■ EXERCISE DIRECTIONS
Your answer should consist solely of the lines from the one containing "36 | 佣金 (卖出成交额): 6,483.05 -> 6,543.05" through the end of the entries below, duplicated exactly.

■ MATERIAL FOR THIS EXERCISE
═══

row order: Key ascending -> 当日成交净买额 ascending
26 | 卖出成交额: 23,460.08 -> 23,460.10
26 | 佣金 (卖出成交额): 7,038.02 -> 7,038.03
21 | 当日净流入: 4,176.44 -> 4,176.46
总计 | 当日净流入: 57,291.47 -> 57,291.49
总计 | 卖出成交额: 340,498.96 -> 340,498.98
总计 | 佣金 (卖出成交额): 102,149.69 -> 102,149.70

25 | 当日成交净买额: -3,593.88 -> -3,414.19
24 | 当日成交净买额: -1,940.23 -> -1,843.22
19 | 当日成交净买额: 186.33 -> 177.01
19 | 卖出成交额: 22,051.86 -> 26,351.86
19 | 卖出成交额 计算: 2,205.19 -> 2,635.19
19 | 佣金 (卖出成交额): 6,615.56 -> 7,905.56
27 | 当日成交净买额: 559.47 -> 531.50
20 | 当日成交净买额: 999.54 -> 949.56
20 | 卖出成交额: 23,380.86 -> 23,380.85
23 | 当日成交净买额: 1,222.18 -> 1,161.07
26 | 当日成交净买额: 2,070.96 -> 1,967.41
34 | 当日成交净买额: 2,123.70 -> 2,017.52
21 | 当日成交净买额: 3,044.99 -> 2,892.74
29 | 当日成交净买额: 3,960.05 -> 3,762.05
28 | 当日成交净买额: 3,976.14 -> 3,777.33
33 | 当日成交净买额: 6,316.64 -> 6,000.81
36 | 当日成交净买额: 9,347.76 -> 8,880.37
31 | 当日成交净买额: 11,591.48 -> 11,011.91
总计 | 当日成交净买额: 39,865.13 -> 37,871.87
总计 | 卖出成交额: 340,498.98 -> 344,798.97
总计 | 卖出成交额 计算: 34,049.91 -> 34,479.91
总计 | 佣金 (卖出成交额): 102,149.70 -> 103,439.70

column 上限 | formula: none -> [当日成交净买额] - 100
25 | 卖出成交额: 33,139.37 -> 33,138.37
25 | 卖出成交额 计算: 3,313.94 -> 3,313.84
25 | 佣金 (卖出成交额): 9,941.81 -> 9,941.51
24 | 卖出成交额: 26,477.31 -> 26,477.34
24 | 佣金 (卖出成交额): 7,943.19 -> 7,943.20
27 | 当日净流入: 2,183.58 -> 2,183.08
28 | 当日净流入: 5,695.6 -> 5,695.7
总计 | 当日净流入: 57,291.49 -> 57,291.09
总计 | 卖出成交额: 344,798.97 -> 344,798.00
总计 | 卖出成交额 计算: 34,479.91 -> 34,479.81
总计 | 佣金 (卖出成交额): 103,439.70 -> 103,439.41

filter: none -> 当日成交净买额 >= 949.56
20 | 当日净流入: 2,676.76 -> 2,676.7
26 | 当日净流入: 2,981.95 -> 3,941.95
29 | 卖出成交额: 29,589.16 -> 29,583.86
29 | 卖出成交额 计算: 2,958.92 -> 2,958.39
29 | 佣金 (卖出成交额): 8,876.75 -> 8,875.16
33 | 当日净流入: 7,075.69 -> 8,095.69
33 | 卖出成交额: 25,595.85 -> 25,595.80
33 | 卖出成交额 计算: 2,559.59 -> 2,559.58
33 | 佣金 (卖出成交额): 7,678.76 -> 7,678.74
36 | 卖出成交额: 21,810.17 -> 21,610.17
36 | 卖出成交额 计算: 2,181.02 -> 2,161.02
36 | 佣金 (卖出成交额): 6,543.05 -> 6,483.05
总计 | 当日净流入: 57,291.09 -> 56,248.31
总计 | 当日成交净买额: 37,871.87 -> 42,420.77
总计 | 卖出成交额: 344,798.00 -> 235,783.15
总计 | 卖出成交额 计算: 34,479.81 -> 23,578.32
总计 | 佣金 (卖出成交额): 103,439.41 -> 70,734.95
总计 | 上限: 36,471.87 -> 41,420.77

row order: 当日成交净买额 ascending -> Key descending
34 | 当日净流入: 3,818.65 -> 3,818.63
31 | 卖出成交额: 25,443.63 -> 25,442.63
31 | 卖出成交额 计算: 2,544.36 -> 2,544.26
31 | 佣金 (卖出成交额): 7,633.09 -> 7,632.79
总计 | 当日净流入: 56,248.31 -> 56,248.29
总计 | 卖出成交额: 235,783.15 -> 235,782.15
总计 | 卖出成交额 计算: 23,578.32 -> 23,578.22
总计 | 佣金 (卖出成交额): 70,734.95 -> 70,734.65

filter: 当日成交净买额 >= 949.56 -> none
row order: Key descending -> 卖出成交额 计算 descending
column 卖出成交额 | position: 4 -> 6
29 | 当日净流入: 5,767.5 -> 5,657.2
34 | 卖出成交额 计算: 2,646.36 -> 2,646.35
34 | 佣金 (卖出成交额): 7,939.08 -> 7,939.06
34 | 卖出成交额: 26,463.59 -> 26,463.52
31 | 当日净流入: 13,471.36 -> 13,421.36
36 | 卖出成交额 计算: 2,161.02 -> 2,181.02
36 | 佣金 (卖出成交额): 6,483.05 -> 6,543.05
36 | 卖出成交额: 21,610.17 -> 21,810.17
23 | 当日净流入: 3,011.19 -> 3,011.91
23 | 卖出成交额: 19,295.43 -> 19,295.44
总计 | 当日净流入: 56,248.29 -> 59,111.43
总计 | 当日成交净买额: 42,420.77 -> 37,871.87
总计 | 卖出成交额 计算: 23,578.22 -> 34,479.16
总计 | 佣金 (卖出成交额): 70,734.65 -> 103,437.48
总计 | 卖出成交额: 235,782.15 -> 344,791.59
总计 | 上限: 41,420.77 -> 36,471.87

═══

■ ANSWER AREA
36 | 佣金 (卖出成交额): 6,483.05 -> 6,543.05
36 | 卖出成交额: 21,610.17 -> 21,810.17
23 | 当日净流入: 3,011.19 -> 3,011.91
23 | 卖出成交额: 19,295.43 -> 19,295.44
总计 | 当日净流入: 56,248.29 -> 59,111.43
总计 | 当日成交净买额: 42,420.77 -> 37,871.87
总计 | 卖出成交额 计算: 23,578.22 -> 34,479.16
总计 | 佣金 (卖出成交额): 70,734.65 -> 103,437.48
总计 | 卖出成交额: 235,782.15 -> 344,791.59
总计 | 上限: 41,420.77 -> 36,471.87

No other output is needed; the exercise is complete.